◆ PROBLEM REQUIREMENTS ◆
Leaving out the pictures, retype the lines from the beginning of the listing through the line containing "margin-right:5px; position:relative; top:1px;".

++++ SOURCE MATERIAL

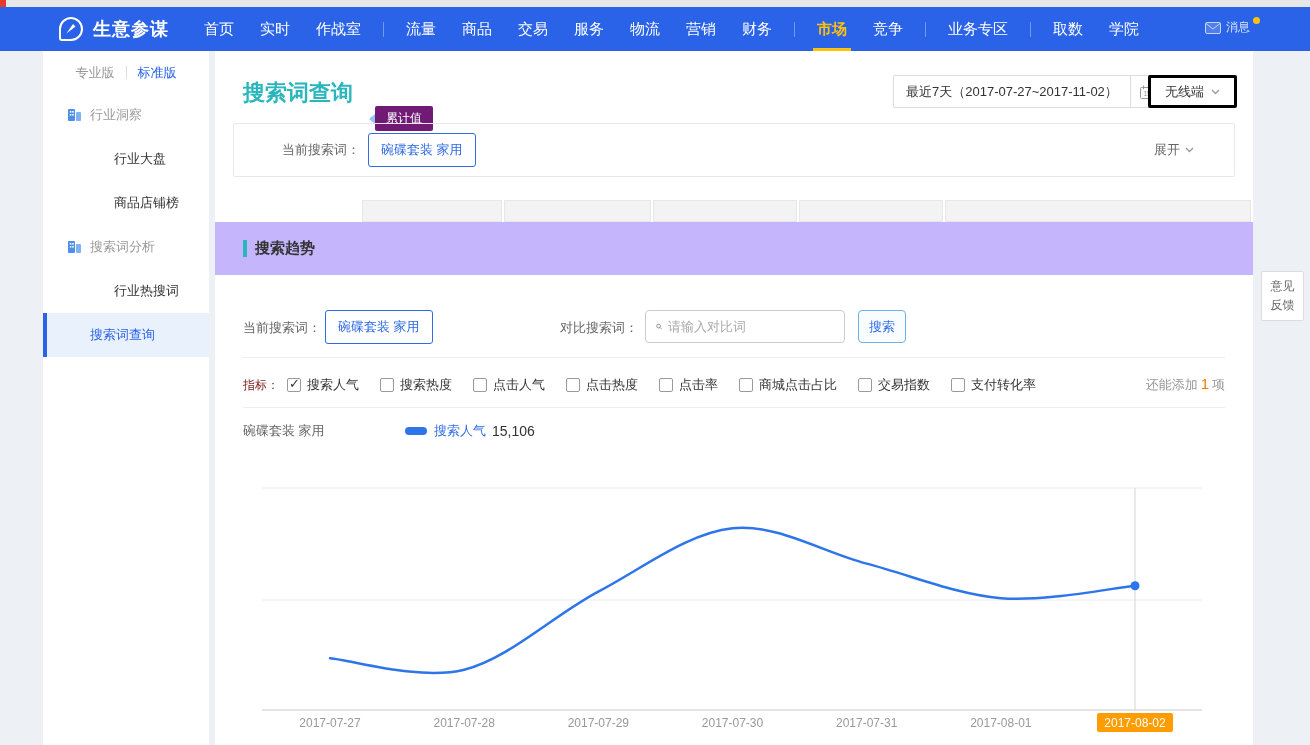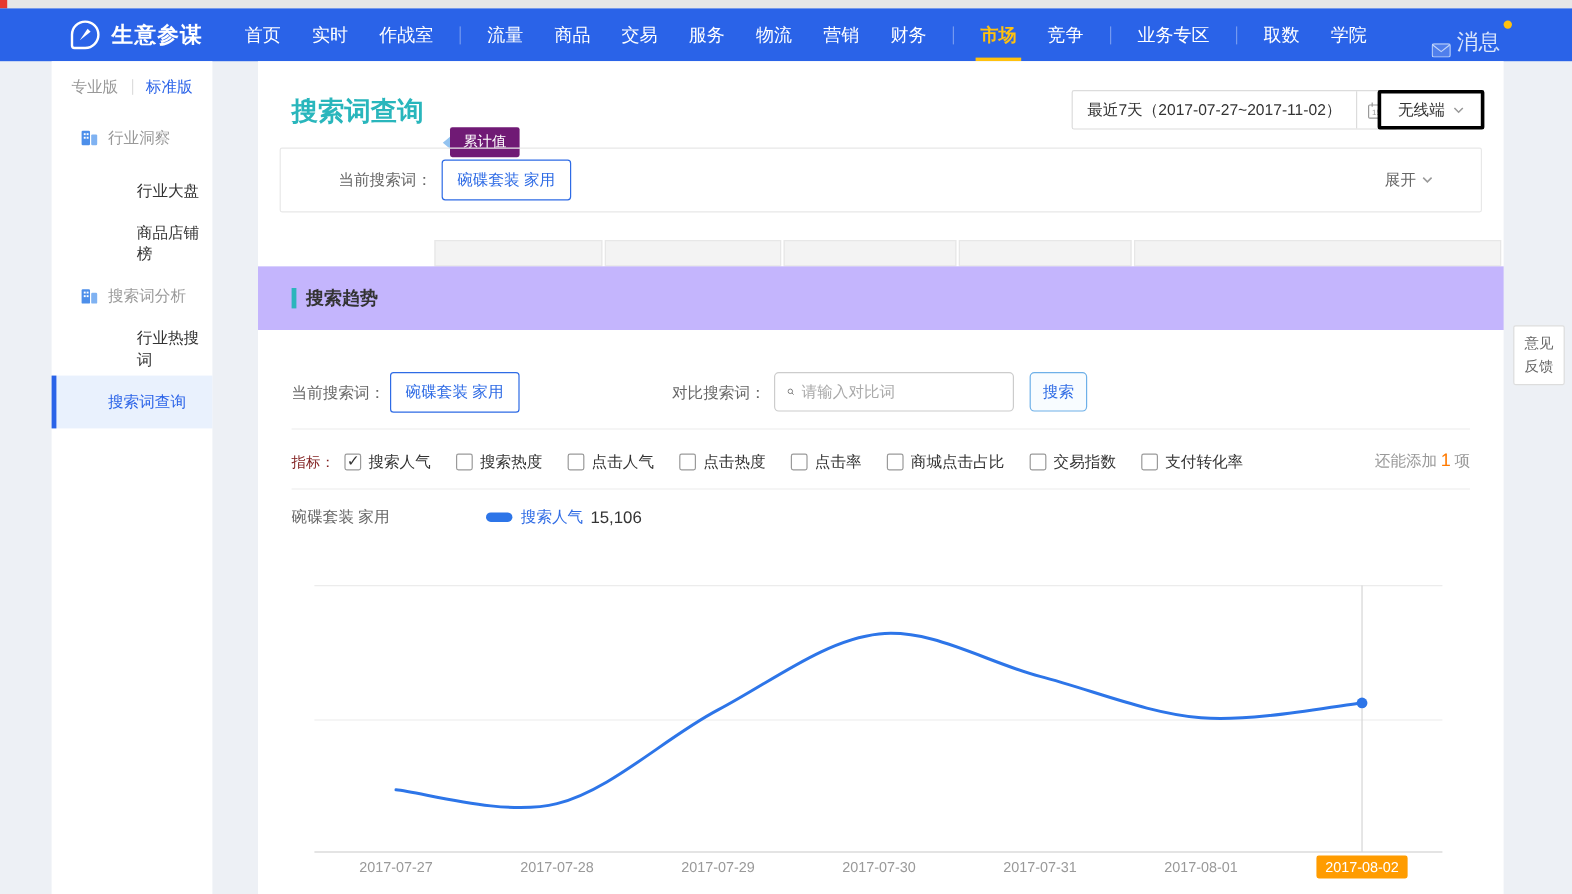--- a/index.html
+++ b/index.html
@@ -24,8 +24,8 @@
   .nav-item.active::after { content:""; position:absolute; left:50%; transform:translateX(-50%);
               bottom:0; width:38px; height:3px; background:#FFC10E; }
   .nav-divider { width:1px; height:15px; background:rgba(255,255,255,.35); margin:0 9px; }
-  .nav-msg { position:absolute; right:60px; top:0; height:40px; display:flex; align-items:flex-end;
-             color:#D9E5FB; font-size:18px; cursor:pointer; }
+  .nav-msg { position:absolute; right:60px; top:0; height:40px; display:flex; align-items:center;
+             color:#D9E5FB; font-size:12px; cursor:pointer; }
   .msg-icon { margin-right:5px; position:relative; top:1px; }
   .msg-dot { position:absolute; right:-10px; top:10px; width:7px; height:7px; border-radius:50%;
              background:#FFC10E; }

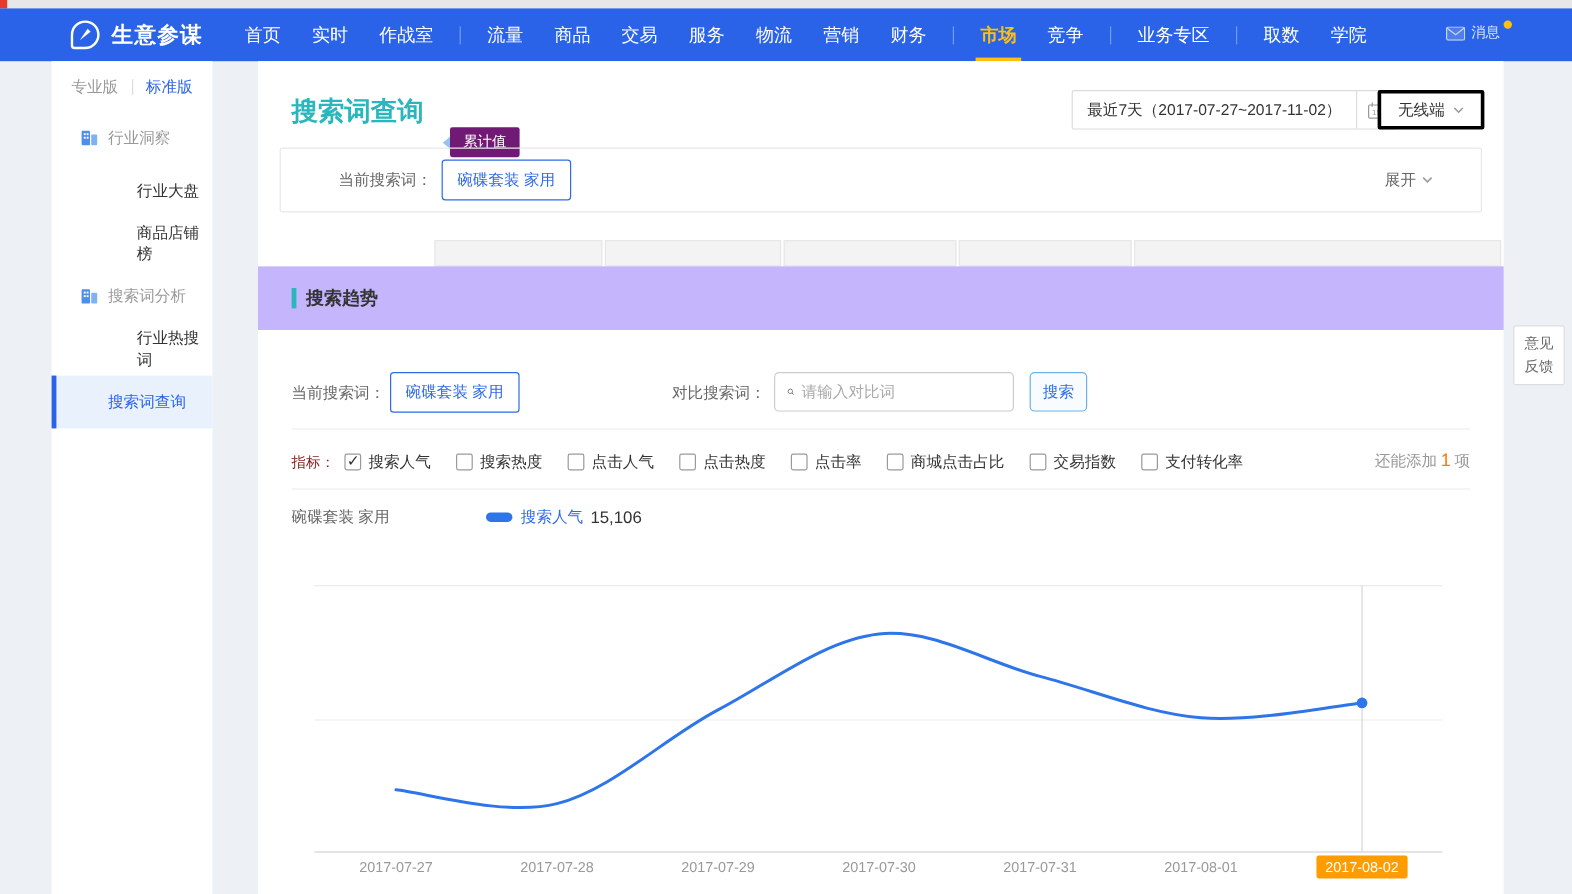--- a/index.html
+++ b/index.html
@@ -31,7 +31,7 @@
              background:#FFC10E; }
 
   
-  .sidebar { position:absolute; left:43px; top:51px; width:134px; height:694px; background:#fff; }
+  .sidebar { position:absolute; left:43px; top:51px; width:166px; height:694px; background:#fff; }
   .version-tabs { display:flex; align-items:center; justify-content:center; padding-top:9px;
                   font-size:13px; height:34px; }
   .version-tab { cursor:pointer; }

++++++++

◆ ANSWER SECTION ◆
--- a/index.html
+++ b/index.html
@@ -24,8 +24,8 @@
   .nav-item.active::after { content:""; position:absolute; left:50%; transform:translateX(-50%);
               bottom:0; width:38px; height:3px; background:#FFC10E; }
   .nav-divider { width:1px; height:15px; background:rgba(255,255,255,.35); margin:0 9px; }
-  .nav-msg { position:absolute; right:60px; top:0; height:40px; display:flex; align-items:flex-end;
-             color:#D9E5FB; font-size:18px; cursor:pointer; }
+  .nav-msg { position:absolute; right:60px; top:0; height:40px; display:flex; align-items:center;
+             color:#D9E5FB; font-size:12px; cursor:pointer; }
   .msg-icon { margin-right:5px; position:relative; top:1px; }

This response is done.